Section 1.04 Amendment to Section 5.08 (Restrictions on the Holder’s Power).
Section 5.08 of the Trust Agreement is hereby amended in its entirety to read as follows:
The Holder shall not direct the Owner Trustee to take or to refrain from taking any action if such action or inaction would be contrary to any obligation of the Trust or the Owner Trustee under this Agreement or any of the Operative Agreements or would be contrary to Section 2.03 nor shall the Owner Trustee be obligated to follow any such direction, if given.
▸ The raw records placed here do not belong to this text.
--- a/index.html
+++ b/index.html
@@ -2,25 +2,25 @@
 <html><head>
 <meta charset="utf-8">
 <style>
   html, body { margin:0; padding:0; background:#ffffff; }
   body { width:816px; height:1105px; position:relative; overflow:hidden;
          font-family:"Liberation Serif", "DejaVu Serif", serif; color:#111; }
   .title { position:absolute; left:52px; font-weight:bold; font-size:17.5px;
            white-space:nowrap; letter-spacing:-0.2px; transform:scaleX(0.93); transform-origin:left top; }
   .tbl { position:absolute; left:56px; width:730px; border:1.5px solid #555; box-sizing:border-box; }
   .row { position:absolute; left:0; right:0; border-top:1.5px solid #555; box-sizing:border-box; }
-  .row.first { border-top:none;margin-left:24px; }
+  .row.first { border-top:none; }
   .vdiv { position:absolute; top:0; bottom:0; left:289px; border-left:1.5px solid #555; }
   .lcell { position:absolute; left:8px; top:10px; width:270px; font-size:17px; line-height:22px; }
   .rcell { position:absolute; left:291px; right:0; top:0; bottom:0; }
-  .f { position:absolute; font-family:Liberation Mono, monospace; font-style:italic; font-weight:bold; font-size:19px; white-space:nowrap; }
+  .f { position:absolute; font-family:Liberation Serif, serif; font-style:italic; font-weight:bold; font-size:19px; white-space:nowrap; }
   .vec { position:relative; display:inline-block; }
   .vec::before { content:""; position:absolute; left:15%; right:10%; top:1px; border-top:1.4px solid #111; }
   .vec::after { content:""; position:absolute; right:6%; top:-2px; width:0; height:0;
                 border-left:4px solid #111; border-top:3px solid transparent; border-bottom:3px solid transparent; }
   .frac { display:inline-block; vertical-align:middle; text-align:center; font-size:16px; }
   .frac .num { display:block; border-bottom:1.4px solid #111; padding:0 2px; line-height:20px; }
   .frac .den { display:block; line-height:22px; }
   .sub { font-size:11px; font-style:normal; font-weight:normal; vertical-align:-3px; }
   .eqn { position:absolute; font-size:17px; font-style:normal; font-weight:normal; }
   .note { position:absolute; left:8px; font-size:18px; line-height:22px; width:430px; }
The Holder shall not guarantee any obligations of the Trust.
Section 1.05 Amendment to Section 10.02 (No Legal Title to Trust Estate in Holder).
Section 10.02 of the Trust Agreement is hereby amended in its entirety to read as follows:
The Holder shall not have legal title to any part of the Trust Estate and shall only be entitled to receive distributions pursuant to Section 4.02 once all amounts then owing with respect to the Notes have been paid in accordance with the Indenture. No transfer, by operation of law of any right, title and interest of the Holder in and to its undivided beneficial interest in the Trust Estate or hereunder shall operate to terminate this Agreement or the trusts hereunder or entitle any successor transferee to an accounting or to the transfer to it of legal title to any part of the Trust Estate.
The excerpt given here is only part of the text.